Current Issue #488

Taking Pinot for a soar

Taking Pinot for a soar

The Loom 2017 Soaring Kite Pinot Noir, a top 10 winner in the latest Hot 100 Wines, is part of a swirl of wine brands generated from a tiny winery on Chalk Hill Road in McLaren Vale.

Fruit for the wines, which include the Long Yarn and ess & see brands as well as Soaring Kite, is drawn largely from McLaren Vale and the southern Adelaide Hills, although purchases from growers in the Barossa and the Coonawarra are not unknown. You won’t find Soaring Kite Pinot – or its stablemate Shiraz and Chardonnay – in a Dan Murphy’s; you won’t even find it in any of Adelaide’s classier independents. To track it down, you need to beat a path to an inconspicuous wine bar in Gilbert Street (or go online).

To those who know it, the Five O’Clock Somewhere bar-and-shop is legendary both for conviviality and value for money: wine by the glass is seldom more than $10 a throw. It operates as a cellar door for the McLaren Vale winery and is part of an intriguing business model not quite like any other in Adelaide. Winemaker Steve Grimley, who started the venture four years ago, says financial underpinning from other commercial wine services allows the Five O’Clock Somewhere project to pursue a free-wheeling and creative approach in its winemaking. Discussions between the team’s various winemakers, who include Lucas Armstrong and Jess Hardy, play an integral part.

Given the resulting scatter-gun of varieties and labels, Grimley says Soaring Kite is one of the anchors in terms of consistent production: “When the concept is to try out and throw up as many things as you can, it’s nice to have a little balancer.”

The Hot 100 judges thought a bit more of it than that: they commended it for purity, precision and freshness, and for “flirting with tart cherries and sour blueberries, while draped over green olives, smoked meats and white pepper”.

Grimley says the winery is deliberately micro-scale to facilitate innovation with different sites and varieties, and output is constrained by its one- and two-tonne open fermenters. And while the winery boasts a de-stemmer, it doesn’t possess a crusher.

“We can go straight into the fermenters, so we use a heap of whole berries, and traditionally, if you were looking to make Pinot, that’s how you’d set it up,” Grimley says. “If there was any criticism of our cellar, it would be that unless you put a heap of manpower into it, we potentially lack a bit of capacity for heavy extraction.

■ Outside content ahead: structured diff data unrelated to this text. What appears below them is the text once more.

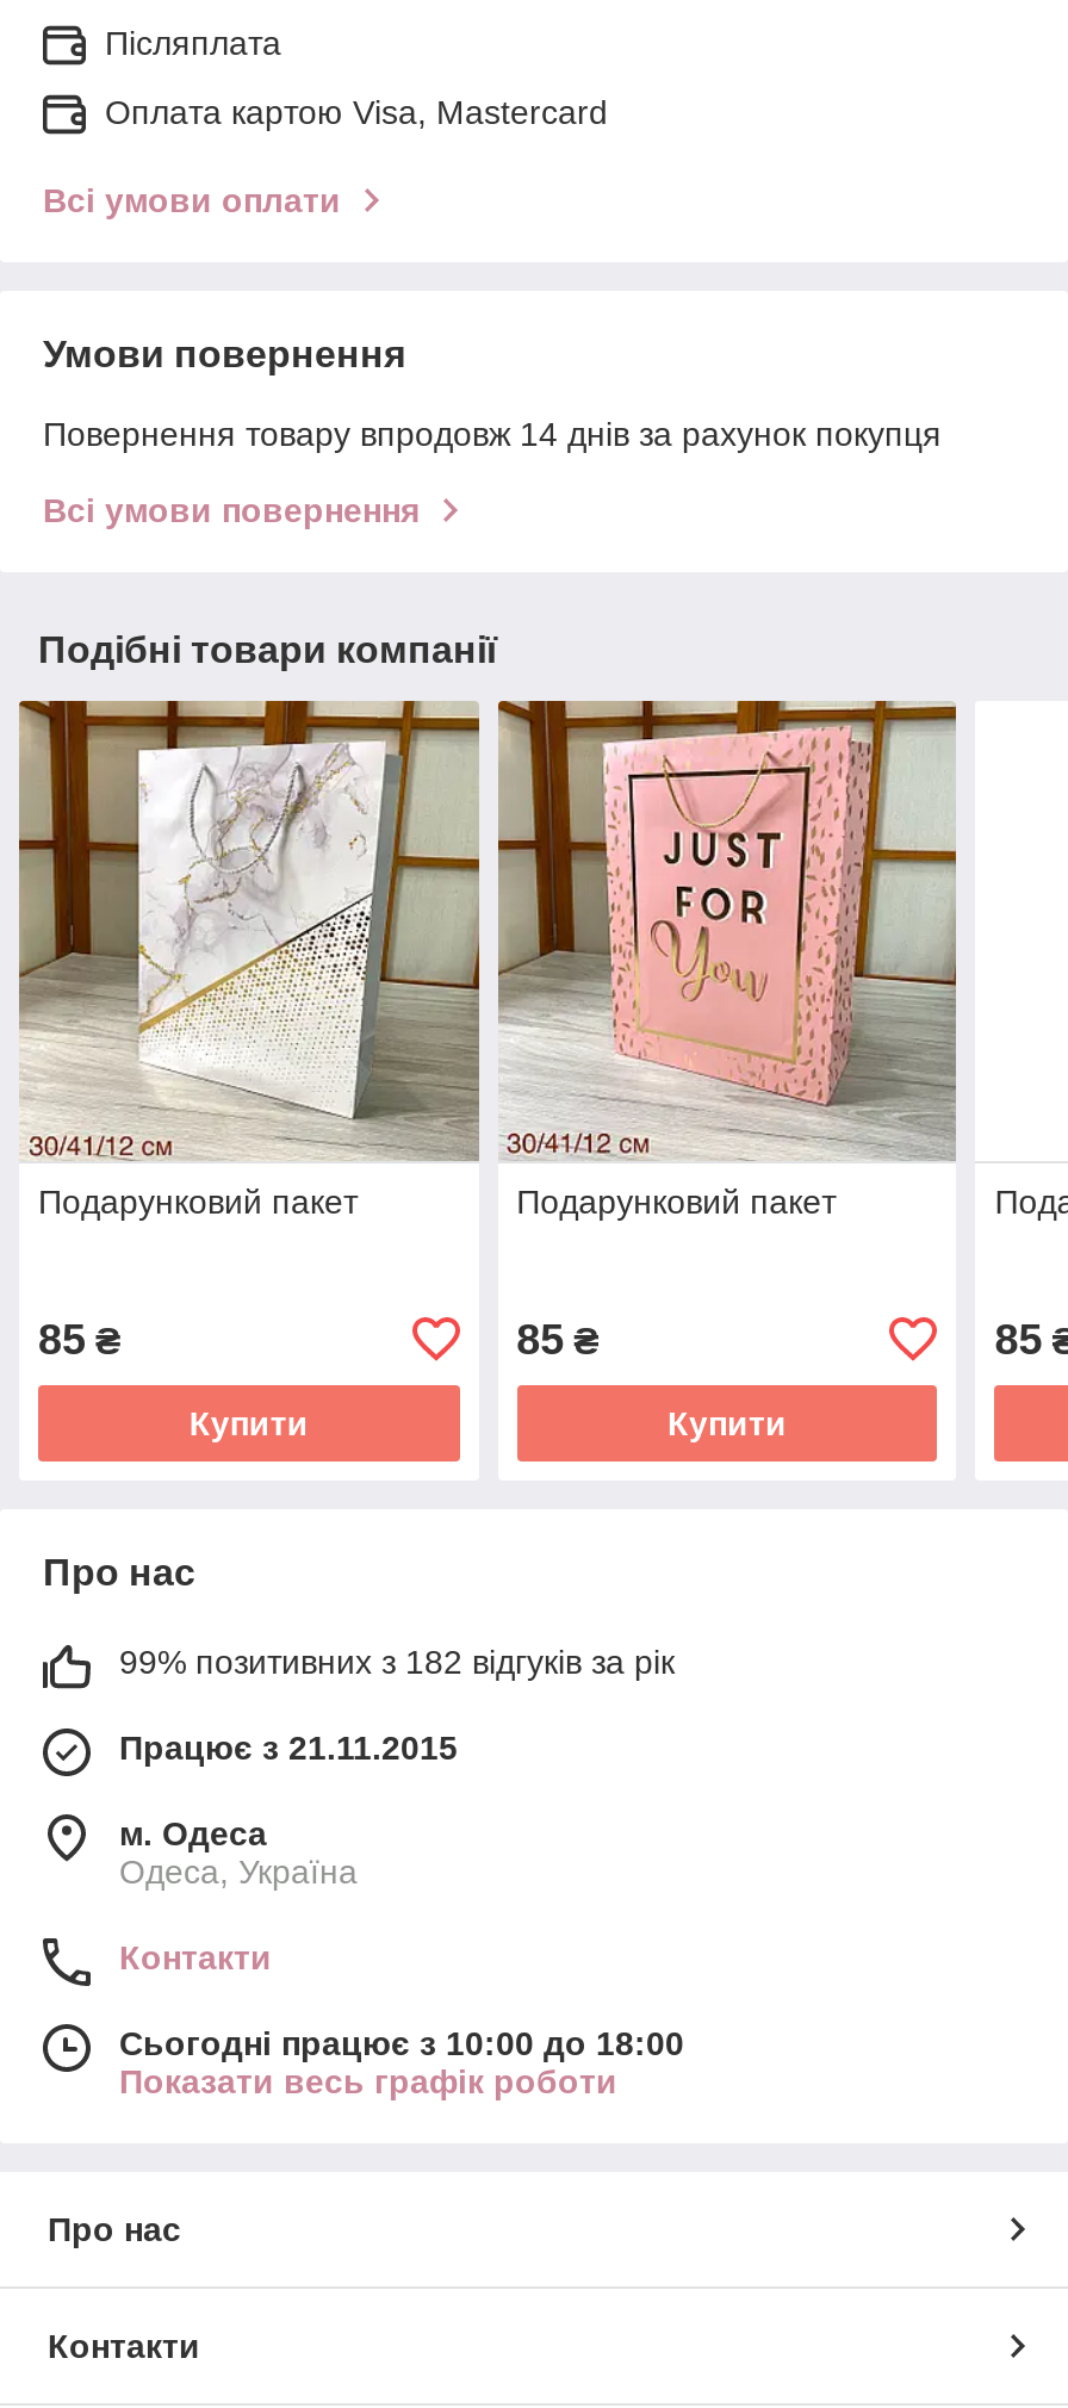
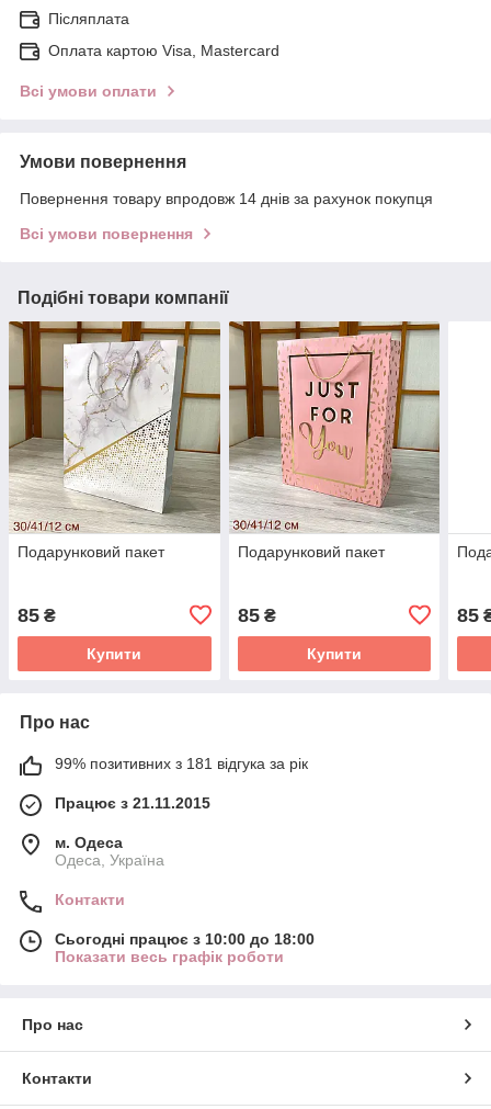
[119,1642,675,1680] 99% позитивних з 182 відгуків за рік -> [55,754,308,772] 99% позитивних з 181 відгука за рік

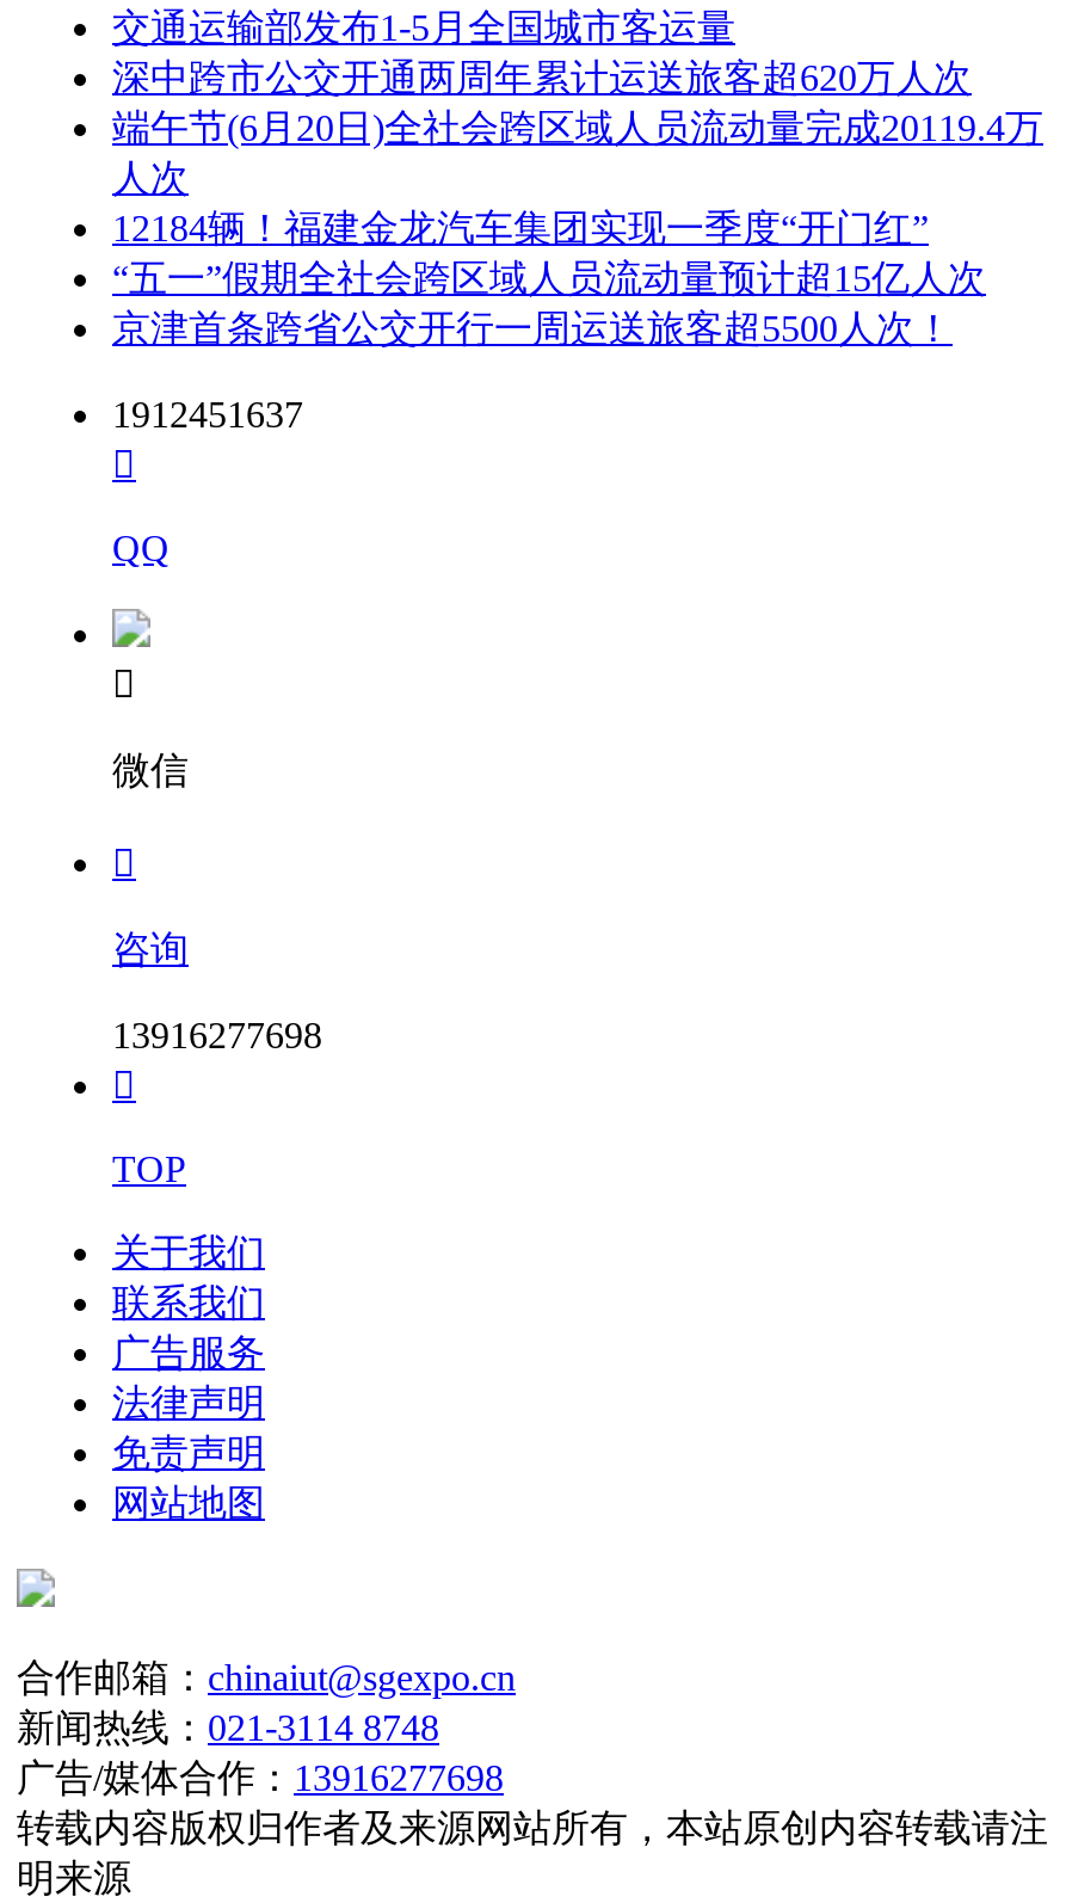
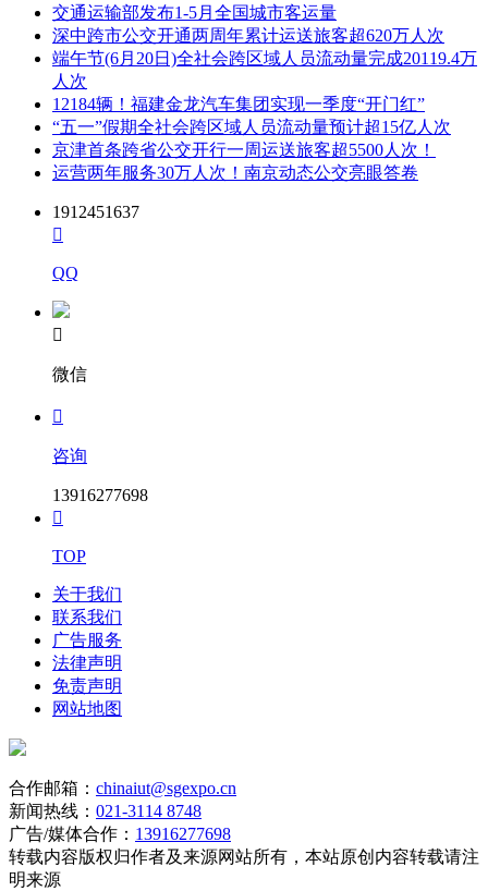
none -> [52,163,418,181] 运营两年服务30万人次！南京动态公交亮眼答卷

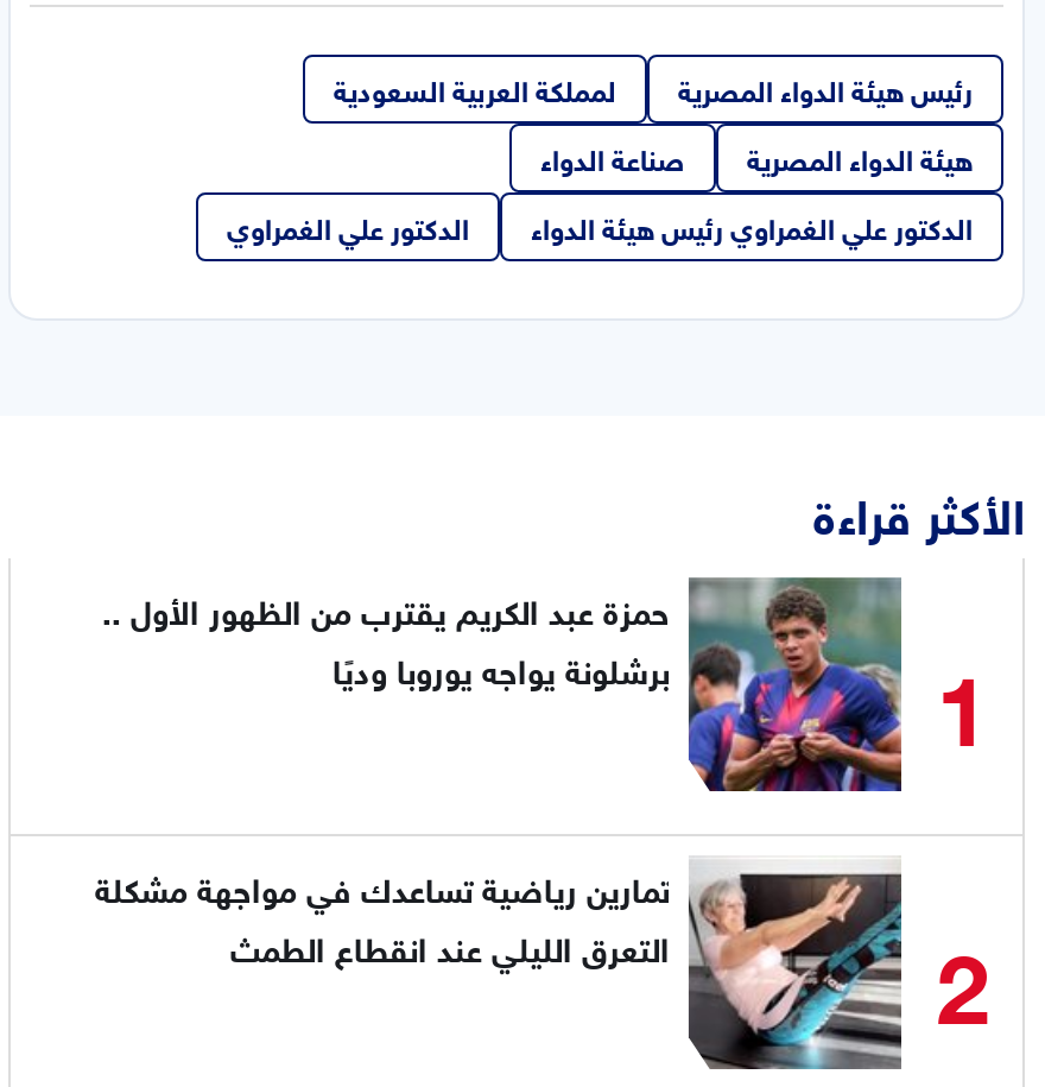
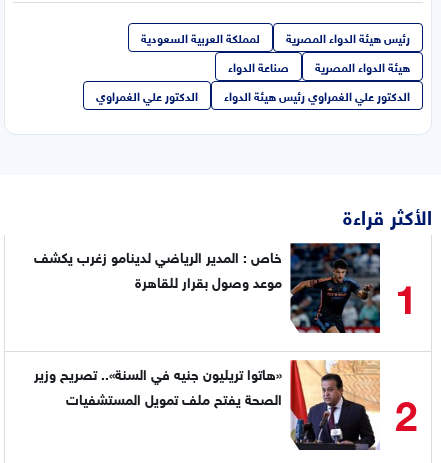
[102,575,904,794] [image] | حمزة عبد الكريم يقترب من الظهور الأول .. | برشلونة يواجه يوروبا وديًا -> [34,243,381,334] [image] | خاص : المدير الرياضي لدينامو زغرب يكشف | موعد وصول بقرار للقاهرة
[95,856,904,1072] [image] | تمارين رياضية تساعدك في مواجهة مشكلة | التعرق الليلي عند انقطاع الطمث -> [34,360,381,451] [image] | «هاتوا تريليون جنيه في السنة».. تصريح وزير | الصحة يفتح ملف تمويل المستشفيات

But in the case of Grenache and Pinot and those types of grapes, you don’t want it anyway.”

While there is strong emphasis on finishing the wines to make them smooth and palatable, Grimley says the fruit very much determines the winemaking approach, which he describes as “pretty much Daoist”.

“We don’t have any recipes – we’re not making wines to fit a style; we’re more interested in seeing what happens each year when we bring the fruit in.”

The Pinot grapes for Soaring Kite comprise three different clones from a block at Kuitpo owned by Bill Hardy.

“We’ve been at that vineyard for a few years now, and the fruit responds well to being picked a little bit later and just ripening up a bit, which does transfer over into the wine,” Grimley says.

The alcohol is highish, at 14 per cent: “I don’t mind a bit of that, as long as you’ve got the fruit ripeness to go along with it.”

While Grimley says the Five O’Clock Somewhere winemaking project will essentially stick to its small-scale production model – “it means we don’t have wines we can’t sell” – there is imminent expansion at the retail end. Grimley bought the Hagen Arms at Echunga a couple of years ago, and has slowly been renovating it, repointing the stonework and reintroducing classic wooden furniture. He says while a traditional, open-fire, Hills front-bar feel has been retained on the ground floor, a smart, modern, Five O’Clock Somewhere wine bar will go in upstairs.

“There’s not too many buildings that have been around since 1848, but, at the same time, the Adelaide Hills is a pretty dynamic part of the world in terms of winemaking and produce, so it’s nice to capture some of the progress as well.”